* **Task goal**
Find "html: <tr> <td>127</td>", then copy its line and every later line of the entries exactly through the end, leaving all pictures out.

* **Supplied data**

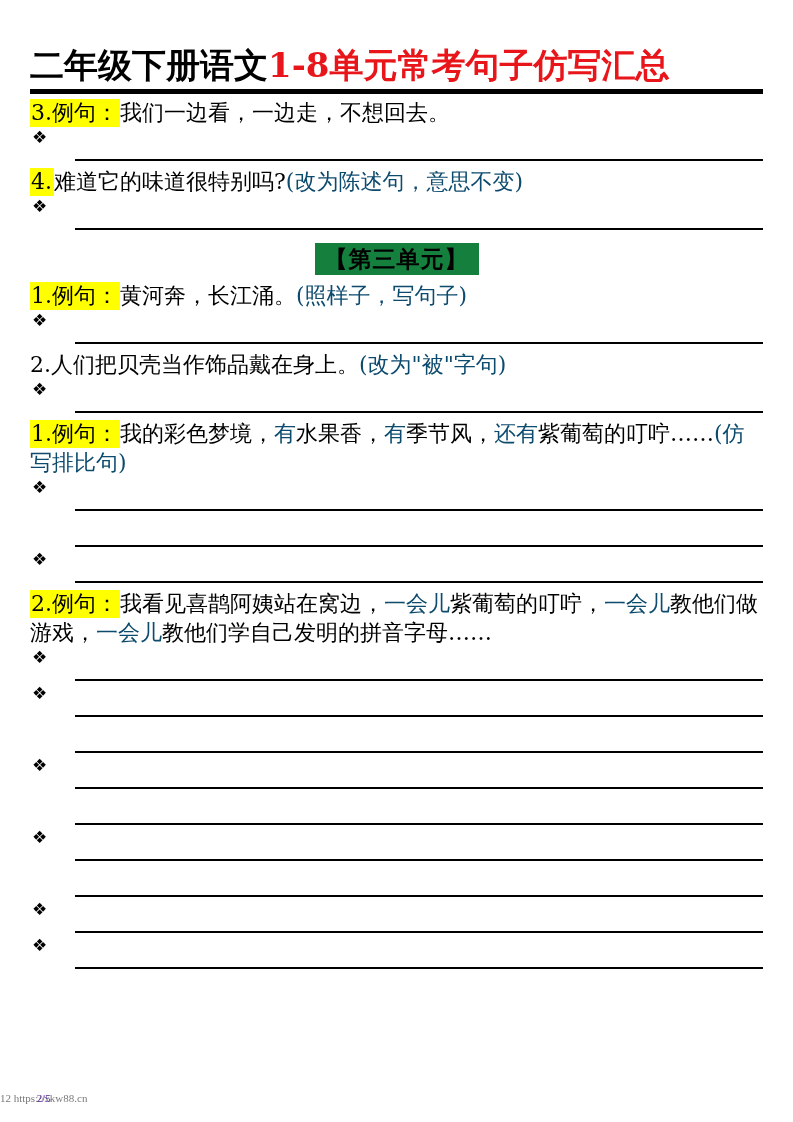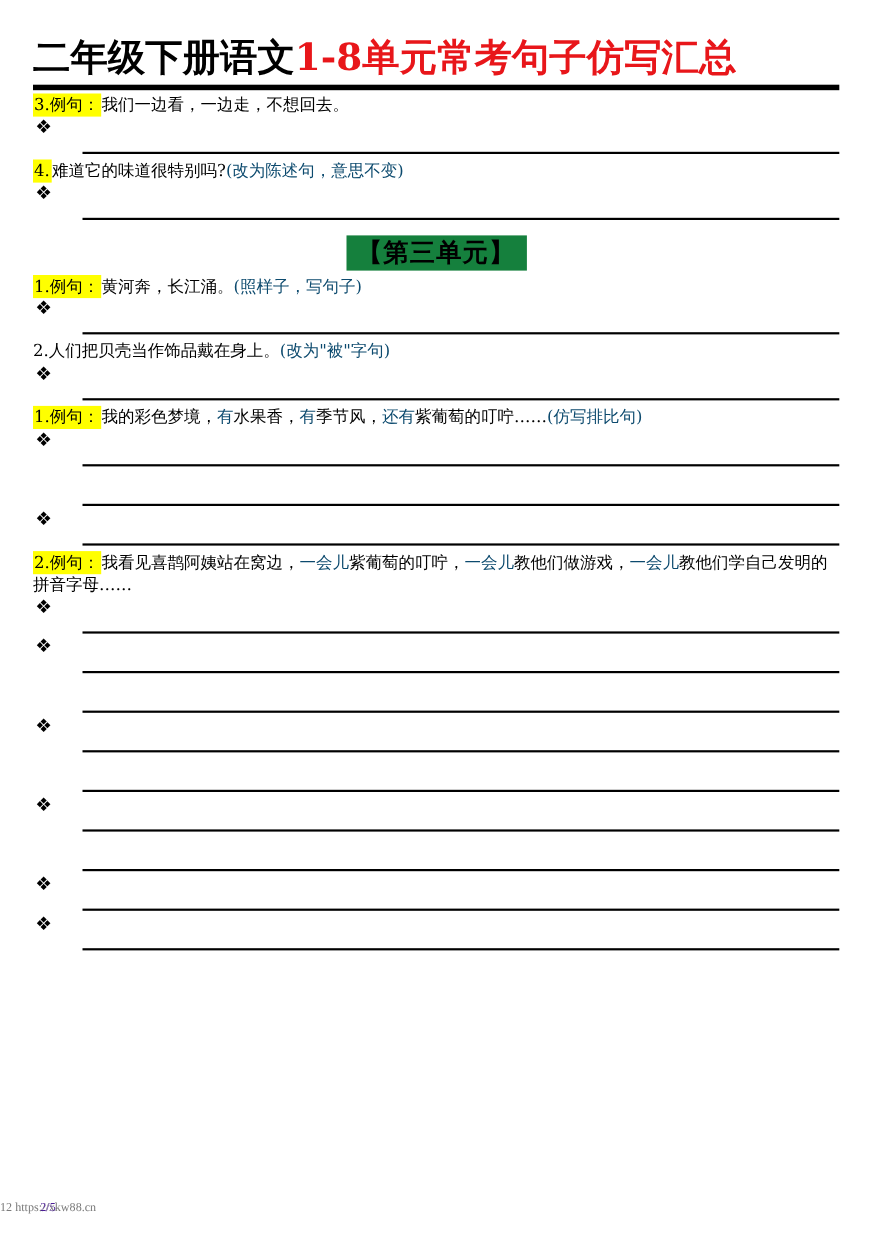"二年级下册语文1-8单元常考句子仿写汇总" .page { padding: 0 30px -> 12px 30px }
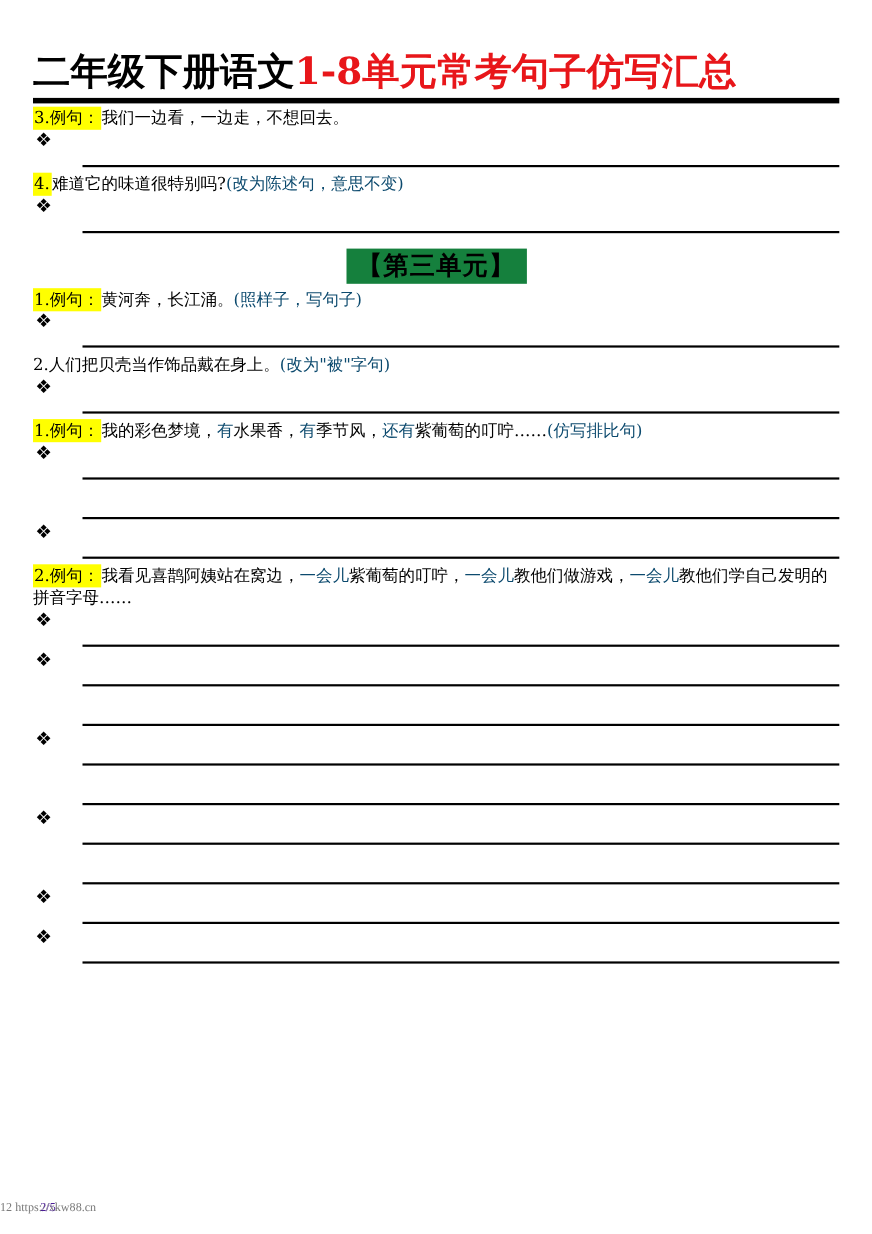"3.例句：我们一边看，一边走，不想回去。" .q-row { font-size: 15px -> 22px }
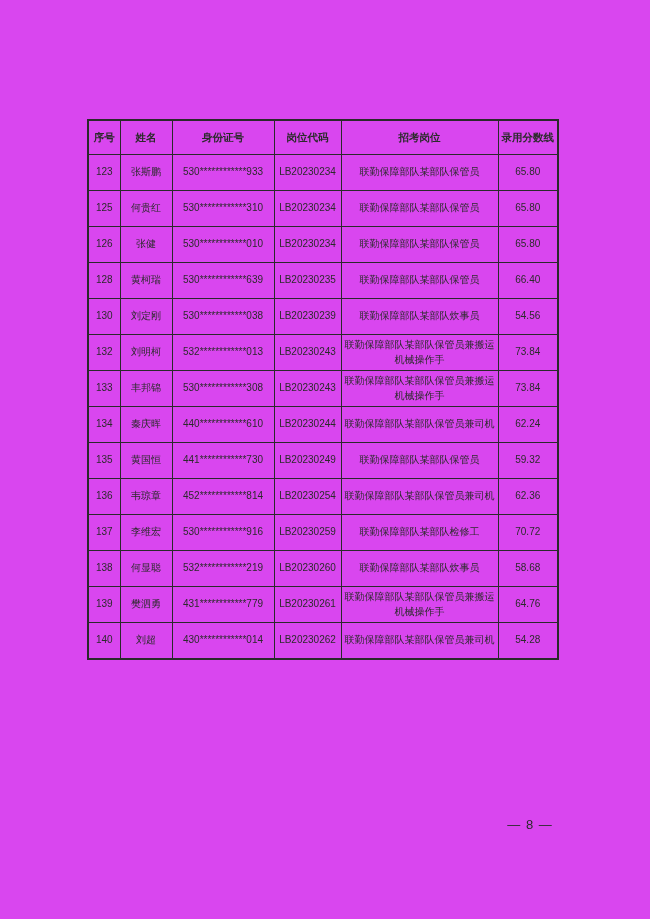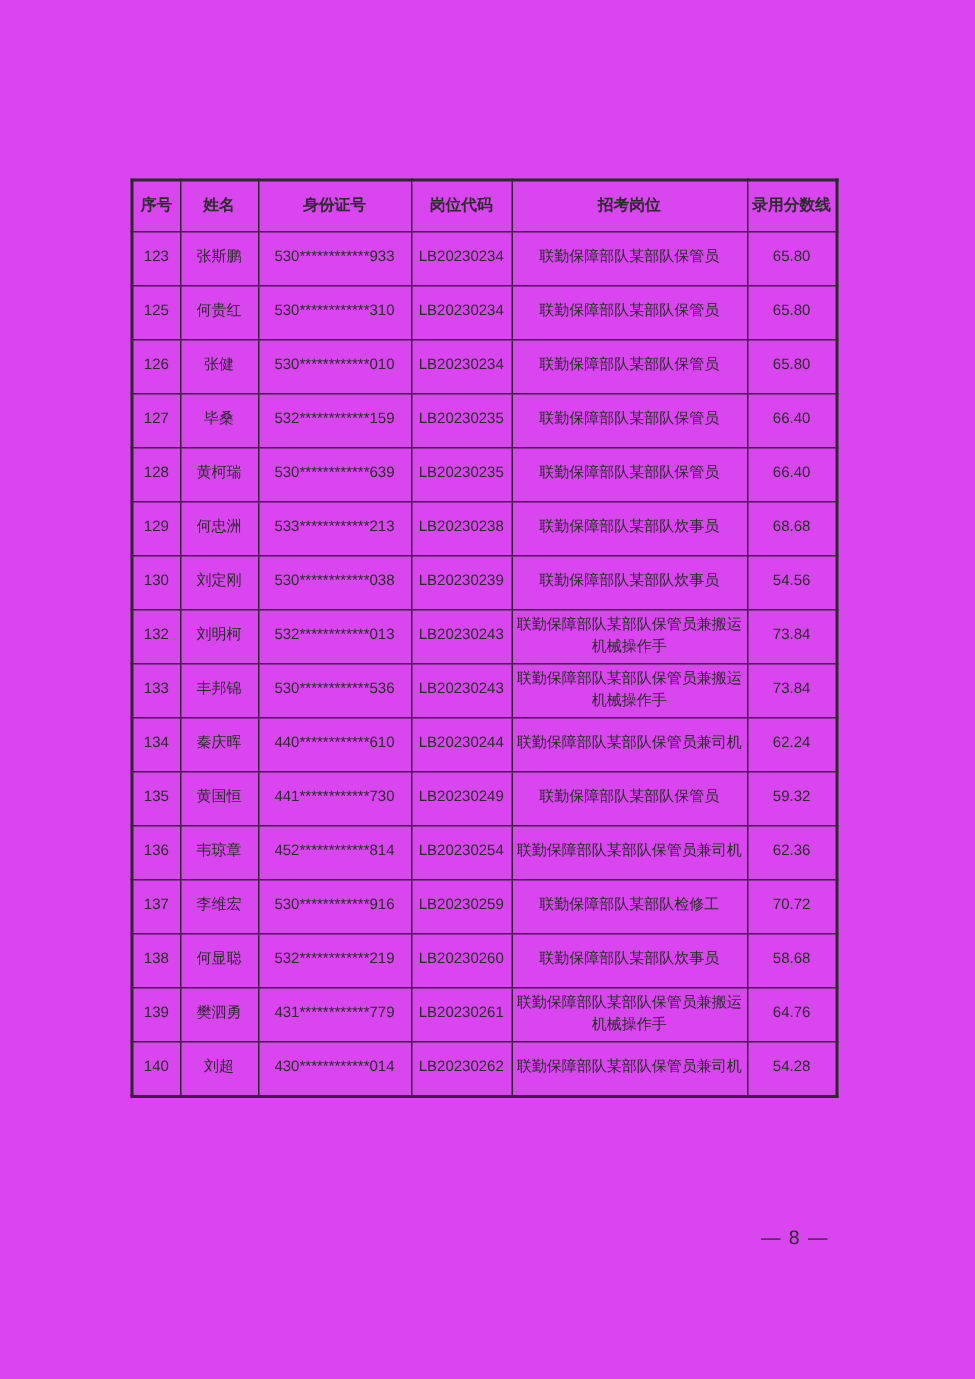"127" tr { html: <tr> <td>127</td> <td>毕桑</td> <td>532************159</td> <td>LB20230235</td> <td>联勤保障部队某部队保管员</td> <td>66.40</td> </tr> -> none }
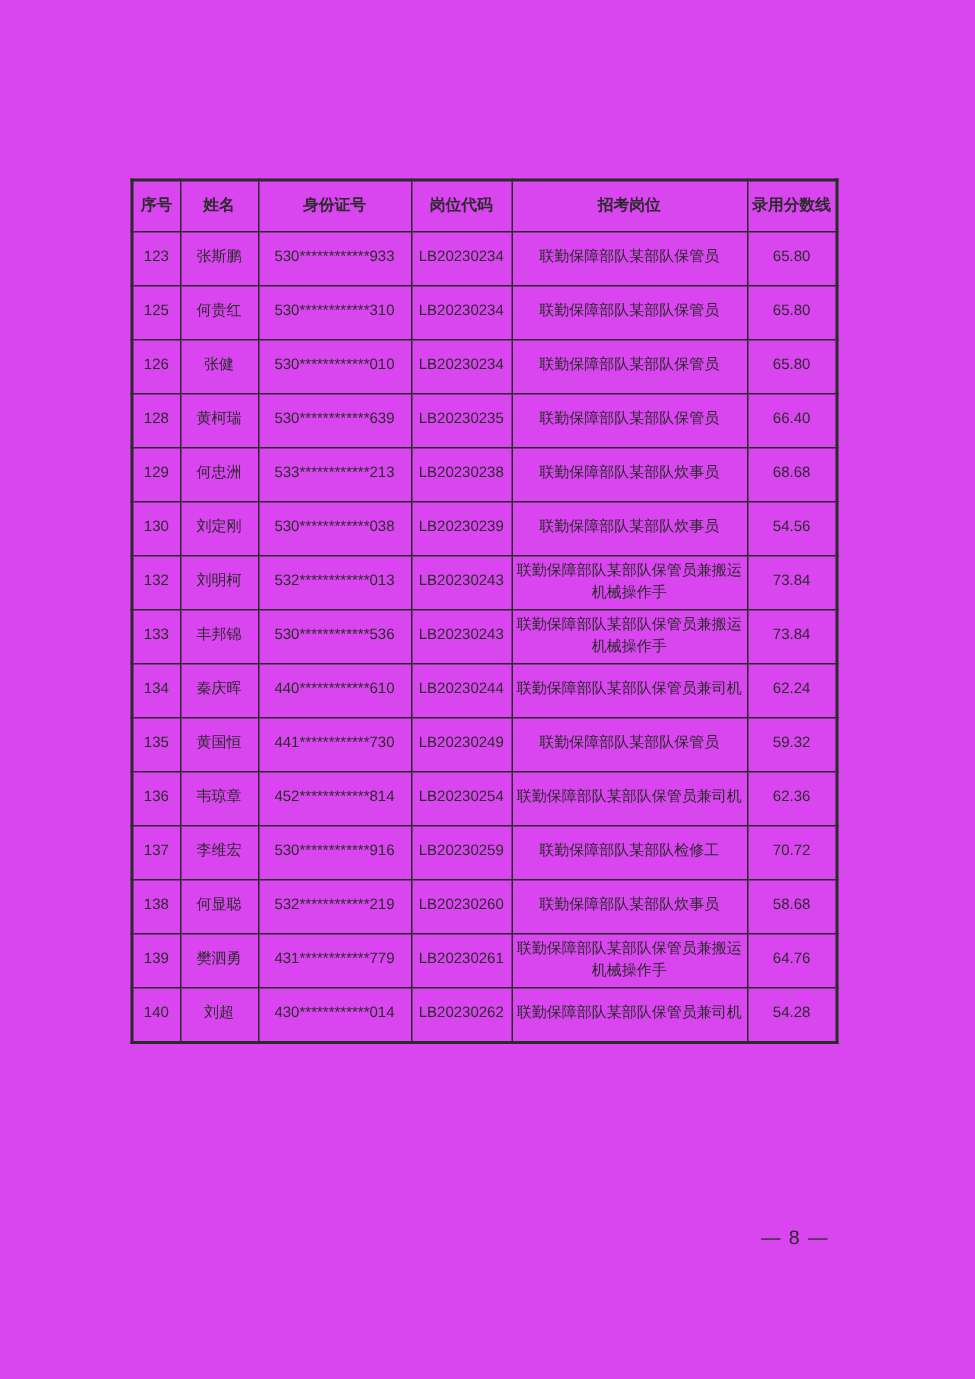"129" tr { html: <tr> <td>129</td> <td>何忠洲</td> <td>533************213</td> <td>LB20230238</td> <td>联勤保障部队某部队炊事员</td> <td>68.68</td> </tr> -> none }
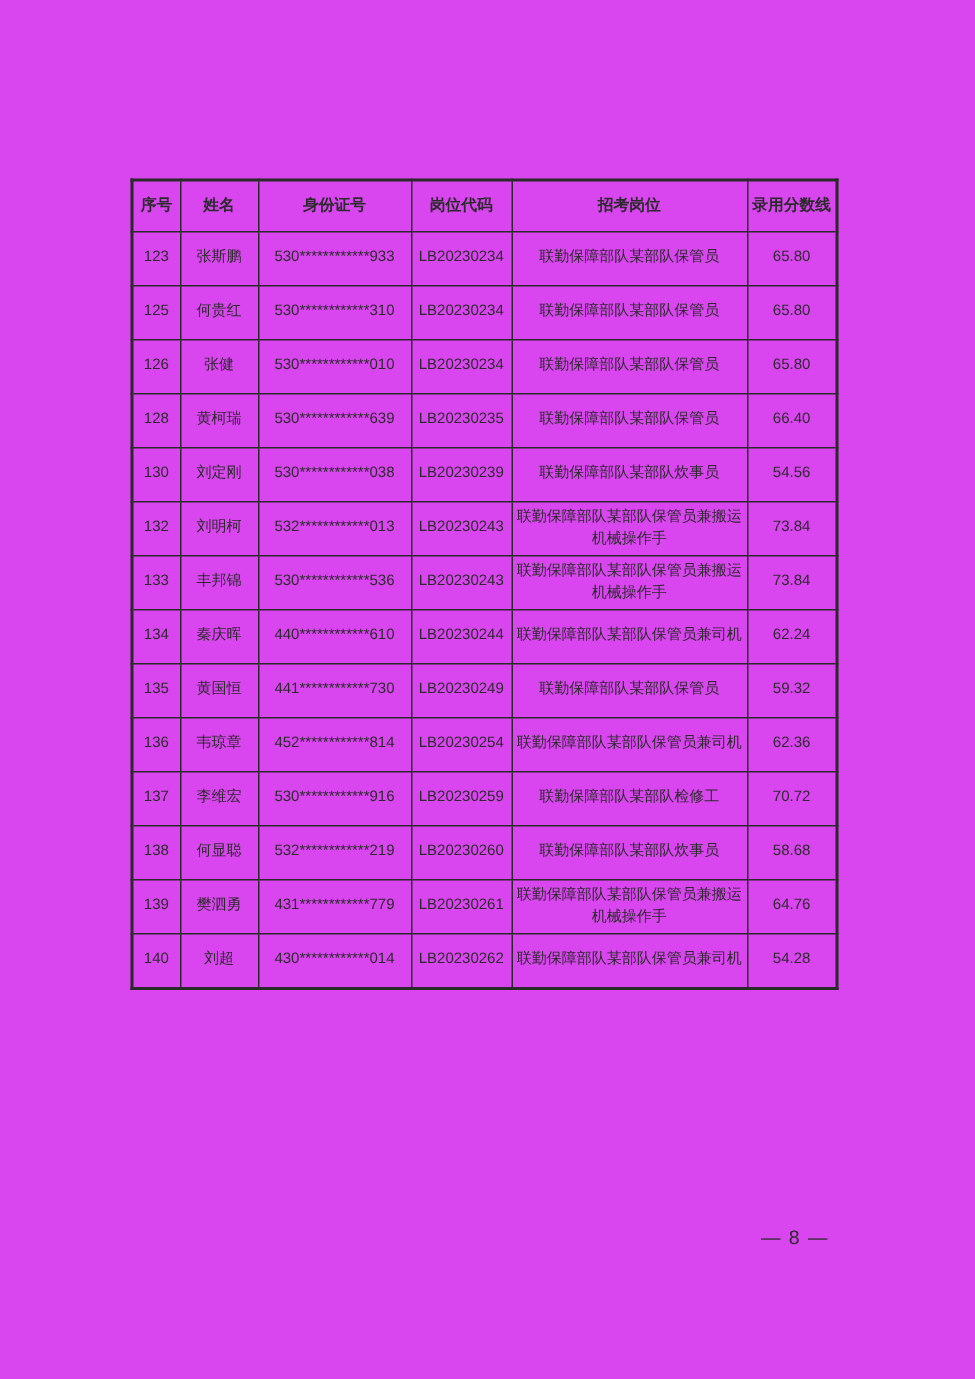"530************536" td.col-id { text: 536 -> 308 }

* **Exercise response**
"127" tr { html: <tr> <td>127</td> <td>毕桑</td> <td>532************159</td> <td>LB20230235</td> <td>联勤保障部队某部队保管员</td> <td>66.40</td> </tr> -> none }
"129" tr { html: <tr> <td>129</td> <td>何忠洲</td> <td>533************213</td> <td>LB20230238</td> <td>联勤保障部队某部队炊事员</td> <td>68.68</td> </tr> -> none }
"530************536" td.col-id { text: 536 -> 308 }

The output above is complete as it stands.